## Exercise directions
Search the records for the string "repository" and copy every line where it turns up.

***** Data for this exercise *****

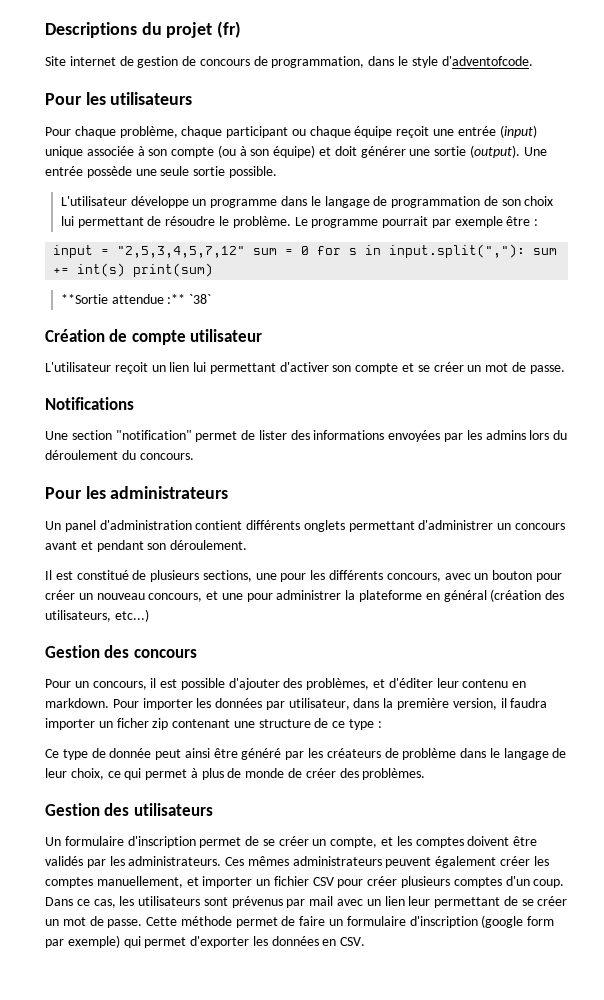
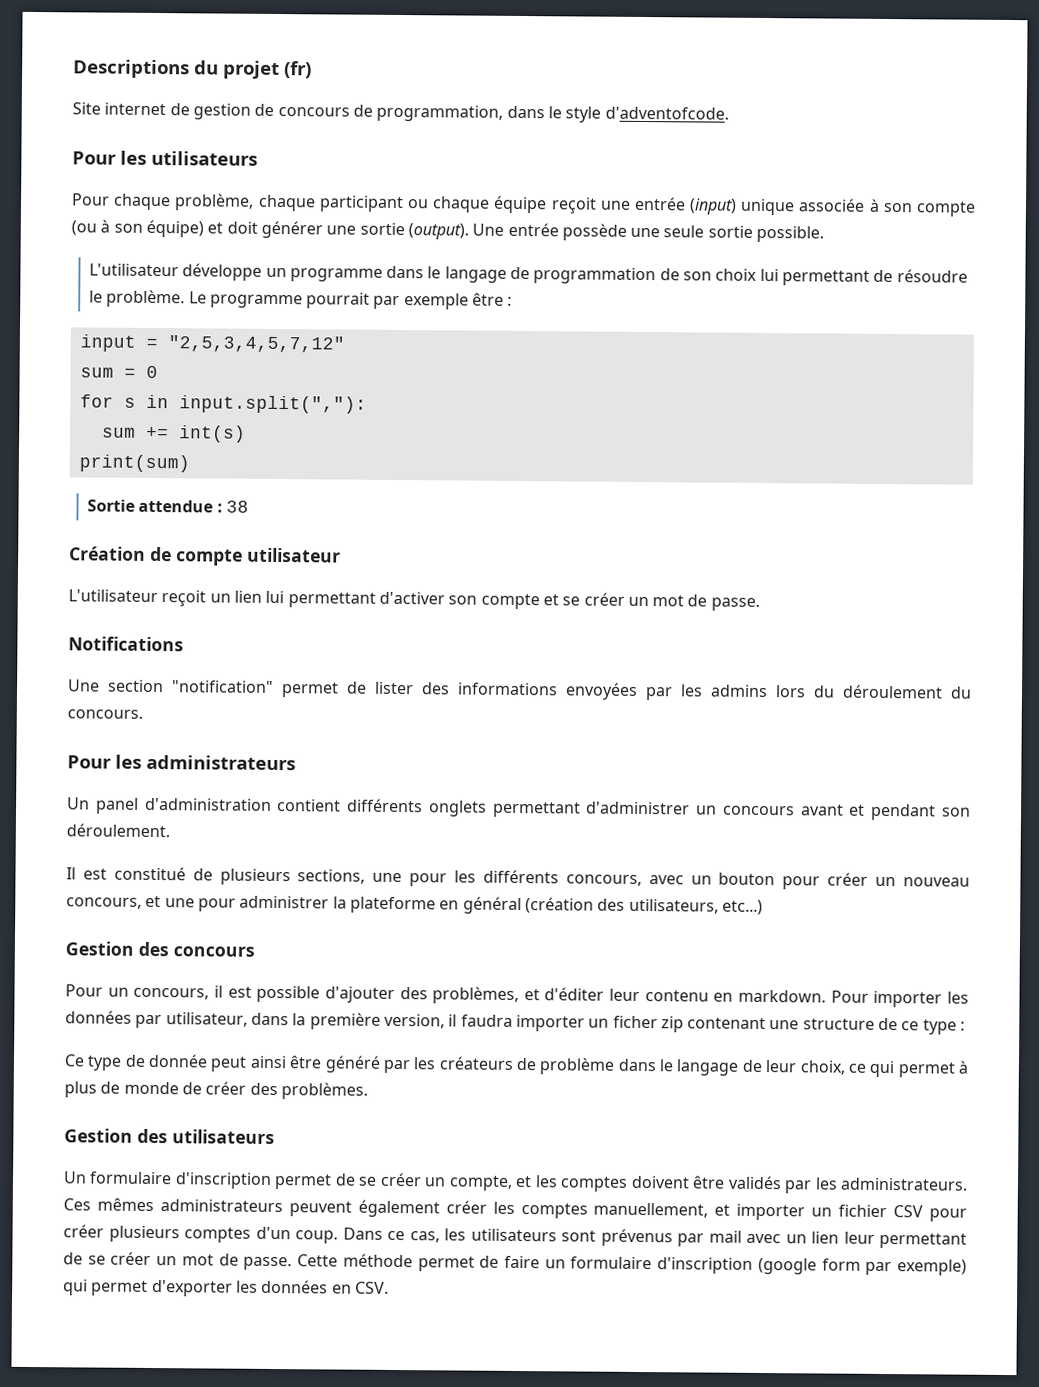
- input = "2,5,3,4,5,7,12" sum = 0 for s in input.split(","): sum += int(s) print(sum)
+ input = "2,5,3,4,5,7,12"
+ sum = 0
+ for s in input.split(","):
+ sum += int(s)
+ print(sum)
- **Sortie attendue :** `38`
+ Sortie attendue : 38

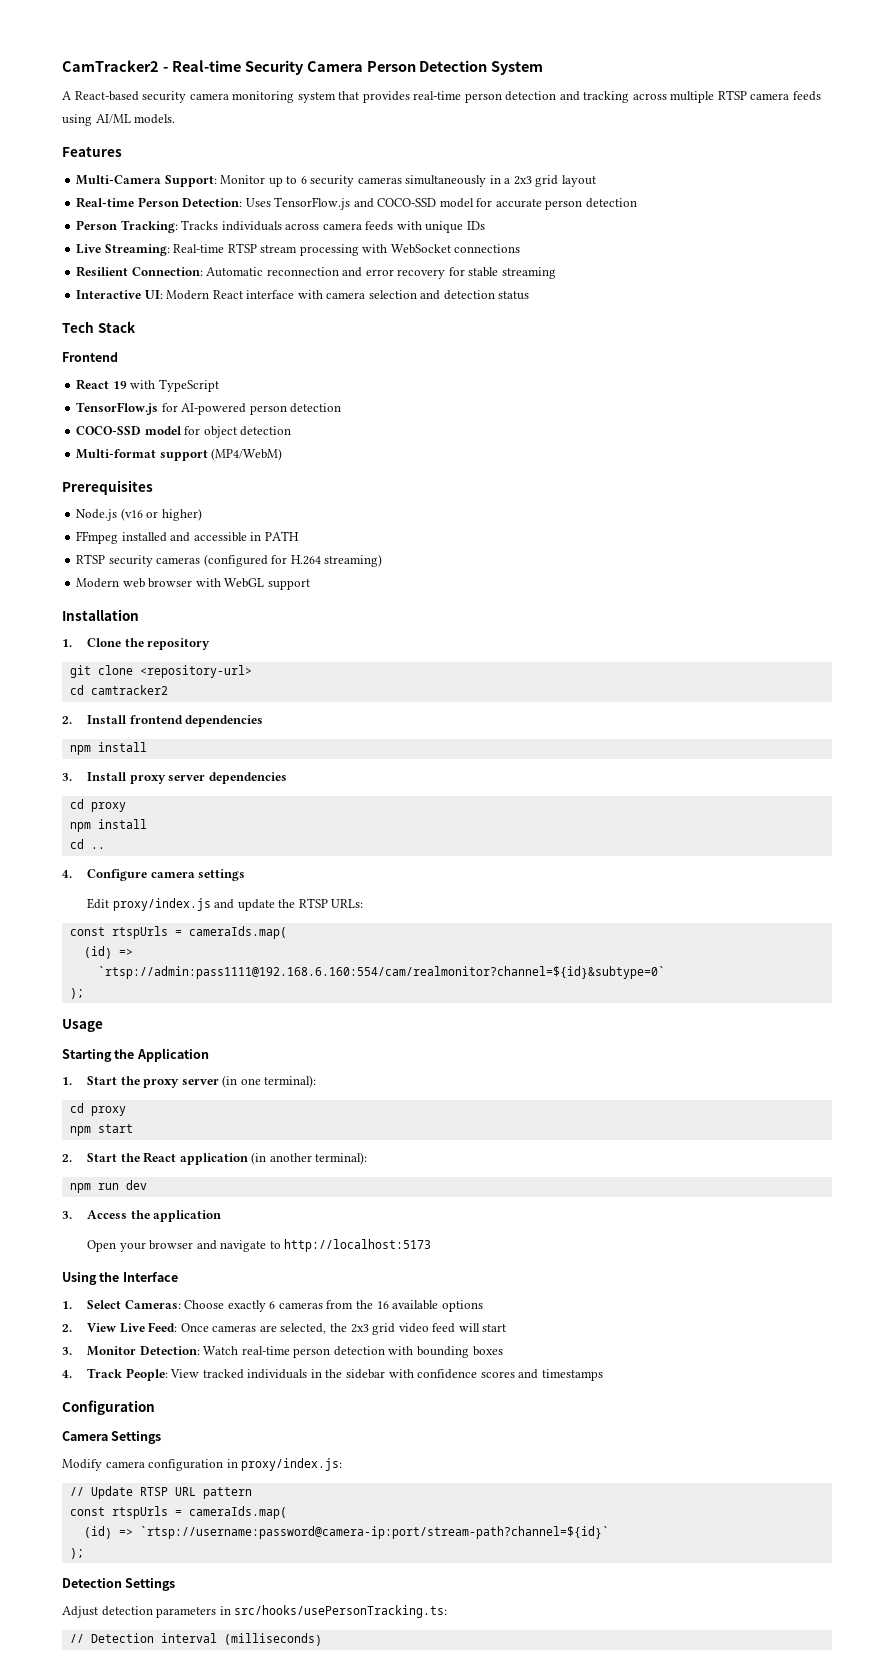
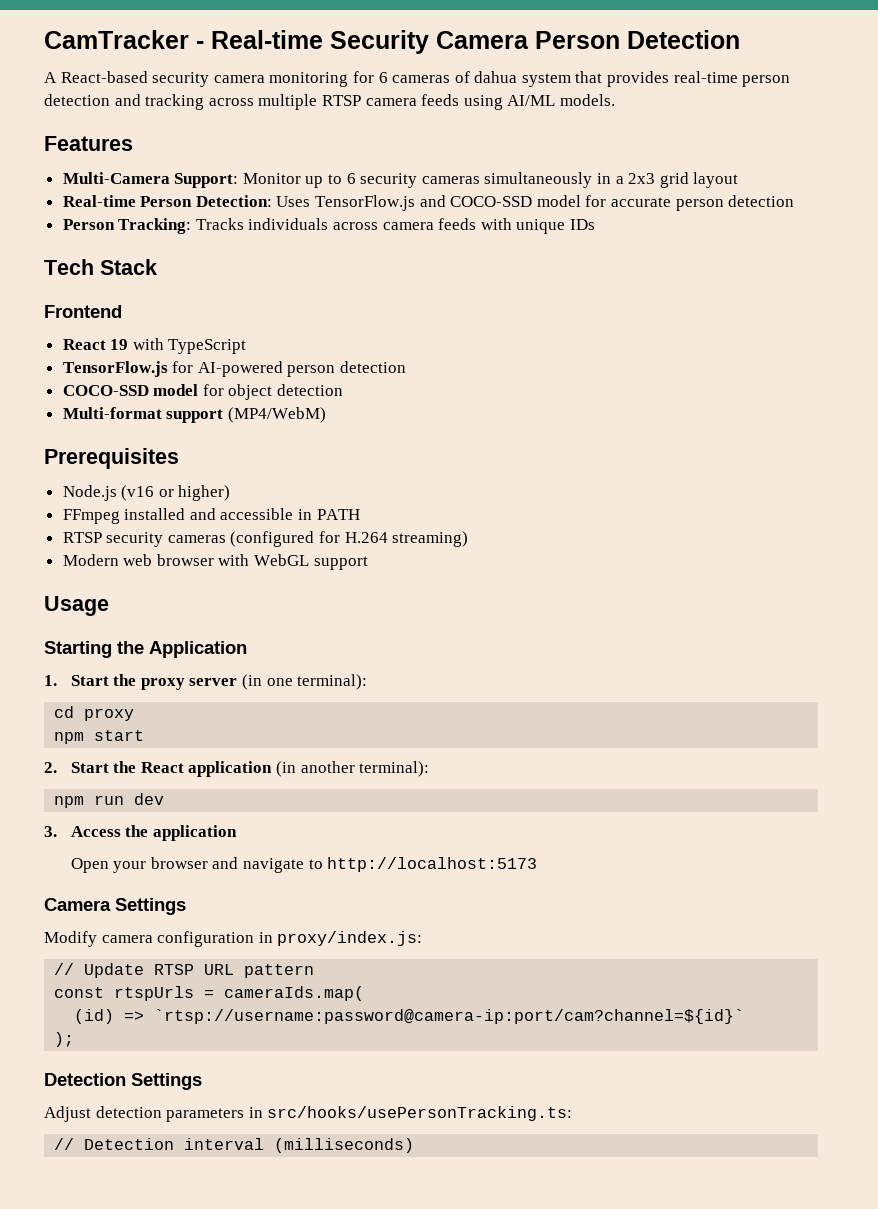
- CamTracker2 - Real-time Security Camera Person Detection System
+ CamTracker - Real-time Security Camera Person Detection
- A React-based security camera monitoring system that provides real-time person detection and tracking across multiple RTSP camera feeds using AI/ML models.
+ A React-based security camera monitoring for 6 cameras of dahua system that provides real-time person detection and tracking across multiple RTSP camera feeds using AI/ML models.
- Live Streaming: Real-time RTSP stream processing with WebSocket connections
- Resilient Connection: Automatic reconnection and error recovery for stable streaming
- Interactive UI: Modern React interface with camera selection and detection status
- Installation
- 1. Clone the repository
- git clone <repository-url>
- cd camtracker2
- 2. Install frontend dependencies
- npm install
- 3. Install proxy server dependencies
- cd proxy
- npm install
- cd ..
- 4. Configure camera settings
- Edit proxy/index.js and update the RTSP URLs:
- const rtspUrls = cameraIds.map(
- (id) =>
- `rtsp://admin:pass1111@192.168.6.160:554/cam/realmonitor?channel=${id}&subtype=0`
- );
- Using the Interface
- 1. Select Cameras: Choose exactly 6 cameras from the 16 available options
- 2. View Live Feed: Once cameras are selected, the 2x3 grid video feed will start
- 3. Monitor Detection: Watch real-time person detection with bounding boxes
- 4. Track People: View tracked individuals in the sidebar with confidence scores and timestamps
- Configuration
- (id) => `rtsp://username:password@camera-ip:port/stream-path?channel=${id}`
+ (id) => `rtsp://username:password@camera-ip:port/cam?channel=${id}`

*****

## Response below
- 1. Clone the repository
- git clone <repository-url>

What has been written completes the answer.